### [Problem description]
Please report how many lines in the records below contain "font". Reply with the number alone.

Stored items
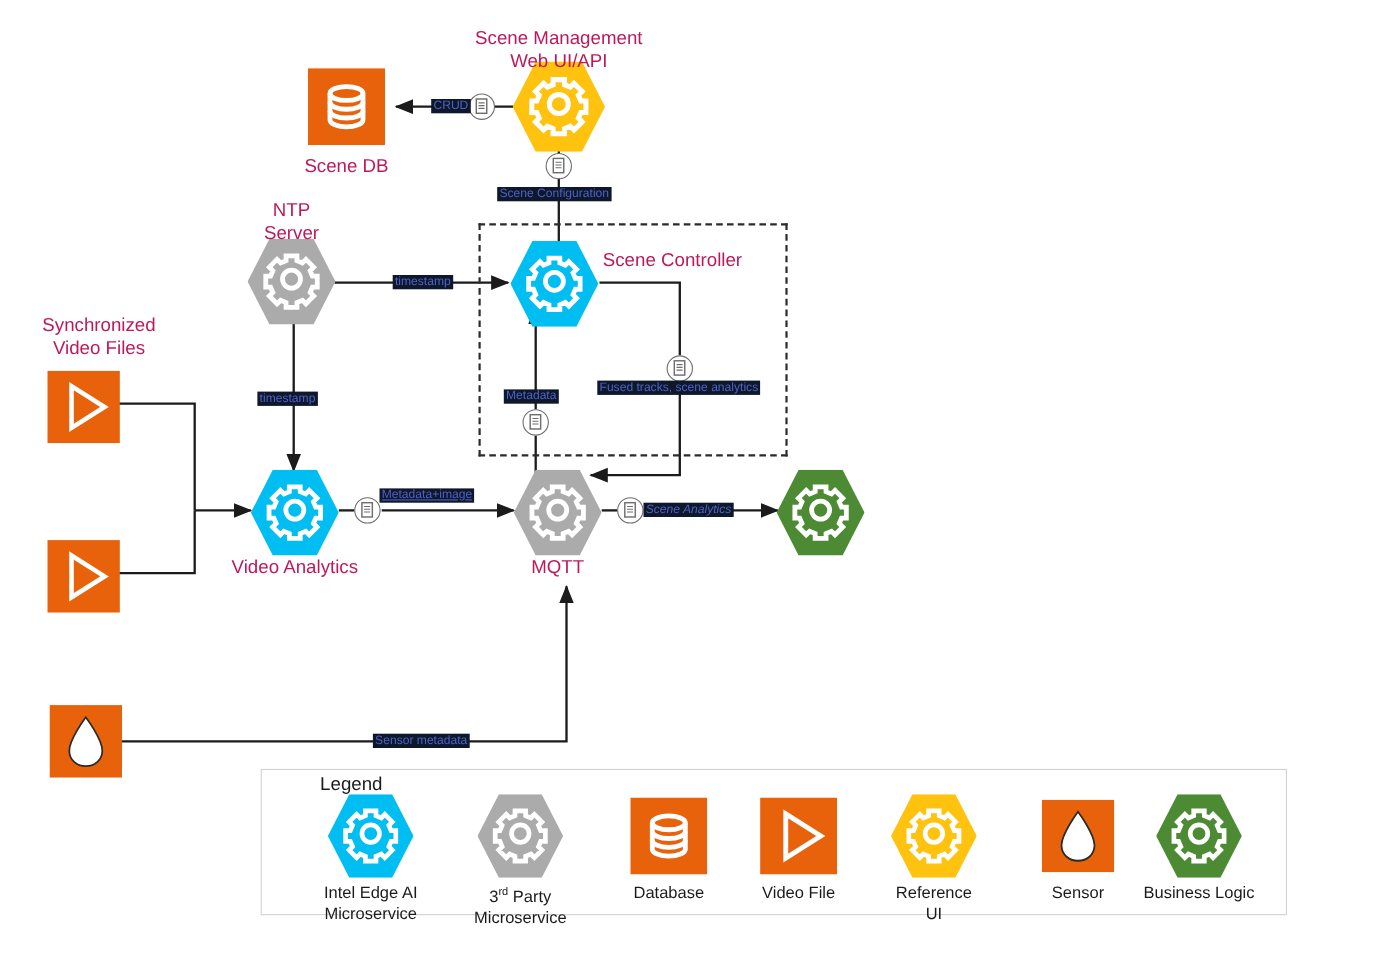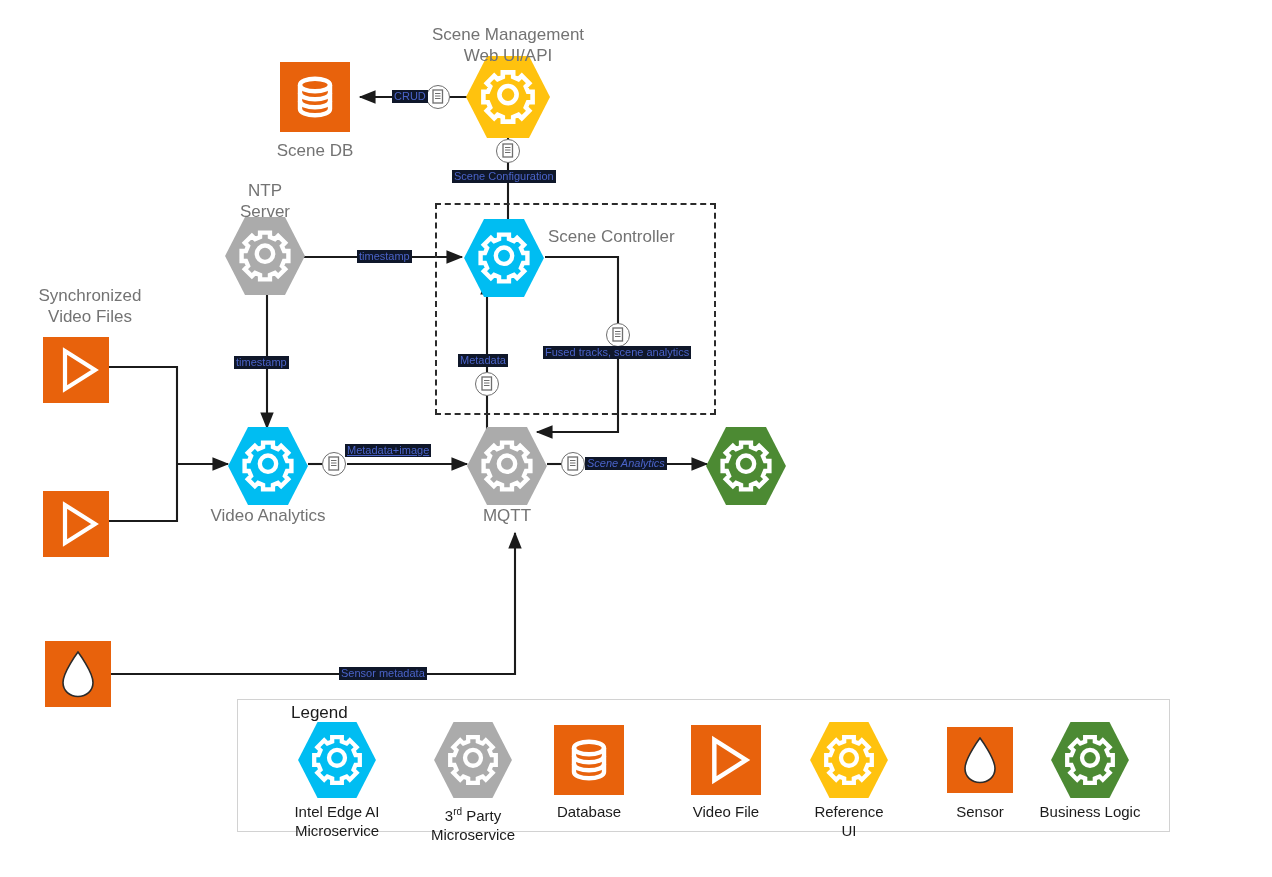--- a/index.html
+++ b/index.html
@@ -26,21 +26,21 @@
     width: 1272px;
     height: 877px;
     pointer-events: none;
   }
   .node {
     position: absolute;
   }
   .node-label {
     position: absolute;
     text-align: center;
-    color: #737373;
+    color: #be185d;
     font-size: 17px;
     line-height: 21px;
     white-space: pre-line;
     font-family: "Liberation Sans", sans-serif;
   }
   .edge-label {
     position: absolute;
     color: #4a63c8;
     font-size: 11px;
     line-height: 13px;
@@ -353,21 +353,21 @@
           <path d="M-5.2,-22.2 L5.2,-22.2 L5.2,-17.6 L10.4,-15.4 L13.8,-18.8 L21.2,-11.4 L17.8,-8 L20,-2.8 L24.6,-2.8 L24.6,7.6 L20,7.6 L17.8,12.8 L21.2,16.2 L13.8,23.6 L10.4,20.2 L5.2,22.4 L5.2,27 L-5.2,27 L-5.2,22.4 L-10.4,20.2 L-13.8,23.6 L-21.2,16.2 L-17.8,12.8 L-20,7.6 L-24.6,7.6 L-24.6,-2.8 L-20,-2.8 L-17.8,-8 L-21.2,-11.4 L-13.8,-18.8 L-10.4,-15.4 L-5.2,-17.6 Z" transform="translate(0,-2.4)"></path>
           <circle cx="0" cy="-2.4" r="8.6"></circle>
         </g>
           </g>
       </svg>
     </div>
     <div class="cap"><span>3</span><sup>rd</sup><span> Party
 Microservice</span></div>
   </div>
 
-  <div class="legend-item" style="left:524px; top:722px;text-align:center;">
+  <div class="legend-item" style="left:543px; top:722px;text-align:center;">
     <div class="glyph">
       <svg class="sq-icon" width="70" height="70" viewBox="0 0 70 70" xmlns="http://www.w3.org/2000/svg">
         <rect x="0" y="0" width="70" height="70" fill="#E8620C"></rect>
         <g fill="none" stroke="#ffffff" stroke-width="4.4">
           <ellipse cx="35" cy="23" rx="15" ry="6.3"></ellipse>
           <path d="M20,23 L20,47 A15,6.3 0 0 0 50,47 L50,23"></path>
           <path d="M20,31 A15,6.3 0 0 0 50,31"></path>
           <path d="M20,39 A15,6.3 0 0 0 50,39"></path>
         </g>
       </svg>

### [Final answer]
3